Anna lo ayudó a meterse dentro y cerró la tapa sobre él. Rápidos pasos venían ya escaleras abajo y una voz demasiado bien conocida para Anton gritó:

—¡Ay, esto sólo podía pasarme a mí!

—¿Qué ocurre, tía Dorothee?

—Mi dentadura —se quejó ella—. Debo haberla olvidado en el ataúd.

Anton oyó cómo corría por la cripta.

—¡Aquí está! —exclamó aliviada—. ¡Imaginaos que hubiera desaparecido!

Al parecer, ya se había puesto la dentadura, pues sus últimas palabras habían sido mucho más claras y comprensibles.

—Bueno, me voy otra vez —dijo, pero de repente se detuvo—. Dime, Rüdiger —exclamó—, ¿cómo es que no estás en el ataúd?

—Ya estoy mucho mejor —contestó Rüdiger.

—¡No! eso no lo puedo permitir —declaró tía Dorothee—. ¡Si se enterase tu madre! Rüdiger, ahora mismo te vas al ataúd.

¡A Anton casi se le paró el corazón!

Se acercaron pasos, levantaron la tapa y una figura se metió junto a Anton en el ataúd.

—¿Lo ves? —susurró Rüdiger—. Es suficiente para dos.

En voz alta exclamó:

—¡Buenas noches a todos! —Y cerró sobre ellos la tapa del ataúd.

Oyeron cómo tía Dorothee subía la escalera y después de algunos minutos, Anna anunció:

—¡Se ha marchado! ¡Podéis salir!

Pero sólo un débil quejido salió del ataúd, y al abrir Anna, llena de ideas recelosas, la tapa, vio cómo Rüdiger se inclinaba sobre Anton, que tenía los ojos cerrados.

Asustada, gritó:

—¡Rüdiger! ¡¿No habrás atacado a Anton?!

Su chillido despertó a Anton.

Apenas vio al vampiro inclinado sobre él, soltó también un salvaje aullido.

Lentamente, Rüdiger levantó la cabeza.

—¿Os habéis vuelto locos? —dijo tranquilamente—. Si sólo le he hecho la respiración artificial…

—¿La respiración artificial? —preguntó desconfiado Anton, tocándose el cuello…, pero no se notó la más mínima mordedura y tampoco parecía sangrar.

—Te habías desmayado —aclaró Rüdiger— y entonces pensé…

—¡Ah, tú —lo increpó Anna—, tú y tu curso de primeros auxilios!

—Bueno, me… me voy —dijo abatido Anton.

Sus piernas se doblaban como si fueran de goma. Lentamente se levantó y salió del ataúd.

—¡Pobre Anton! —dijo Anna, acariciándole la cara para consolarlo—. Te llevo a casa.

—Gracias —murmuró Anton.

Juntos subieron los peldaños. Ya casi estaban arriba, cuando Rüdiger apareció junto a ellos, con cara compungida.
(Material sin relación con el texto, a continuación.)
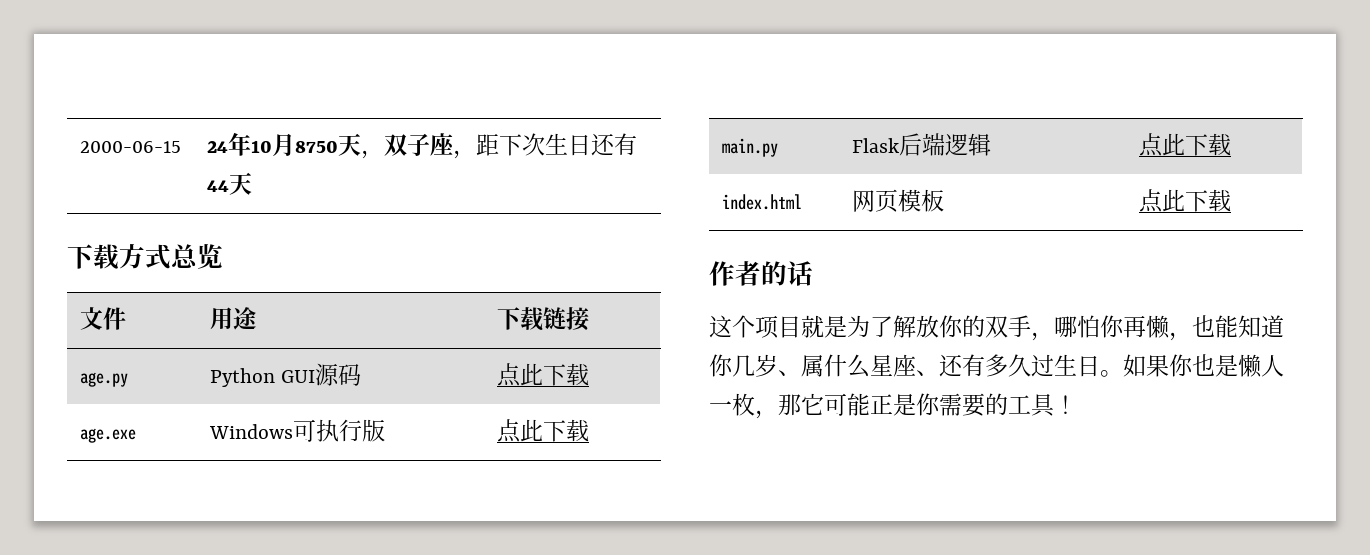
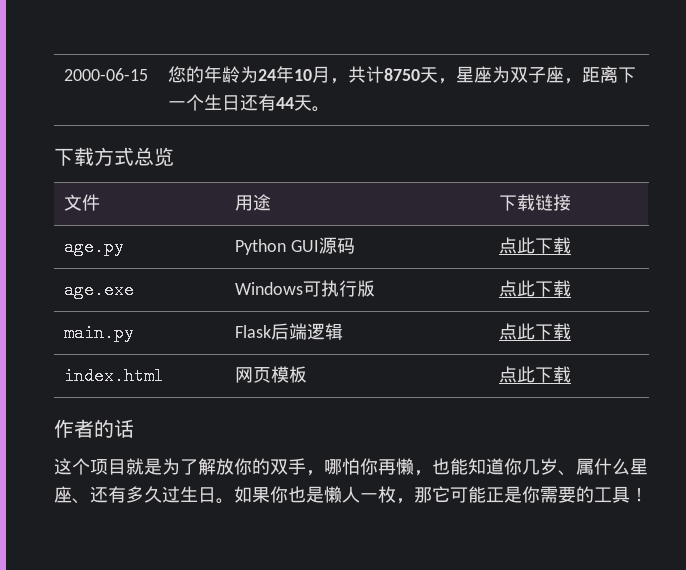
- 2000-06-15 | 24年10月8750天，双子座，距下次生日还有44天
+ 2000-06-15 | 您的年龄为24年10月，共计8750天，星座为双子座，距离下一个生日还有44天。

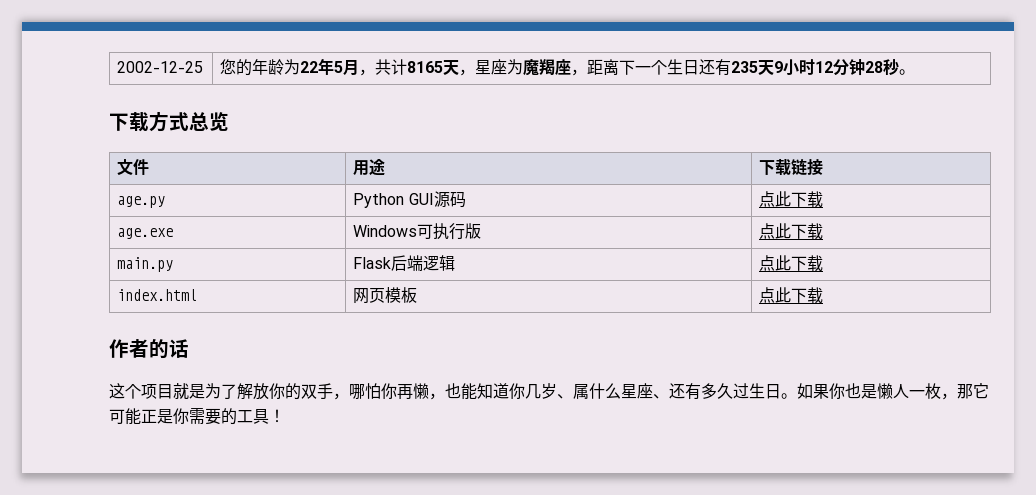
- 2000-06-15 | 您的年龄为24年10月，共计8750天，星座为双子座，距离下一个生日还有44天。
+ 2002-12-25 | 您的年龄为22年5月，共计8165天，星座为魔羯座，距离下一个生日还有235天9小时12分钟28秒。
—Perdona, Anton —dijo avergonzado—, yo… yo sólo quería ayudarte. ¿No creerás que…?

—No —dijo Anton tendiéndole la mano—. Ya está olvidado.

—¡Me alegro! —suspiró Rüdiger—. Pensé que no querías volver a saber nada de mí.

—Ven, Anton —exclamó Anna desde la entrada—. No hay nadie.

—Entonces —dijo Anton deslizándose en el estrecho pozo—, hasta el sábado.

No pudo oír la respuesta de Rüdiger, pues Anna tiraba de él hacia arriba.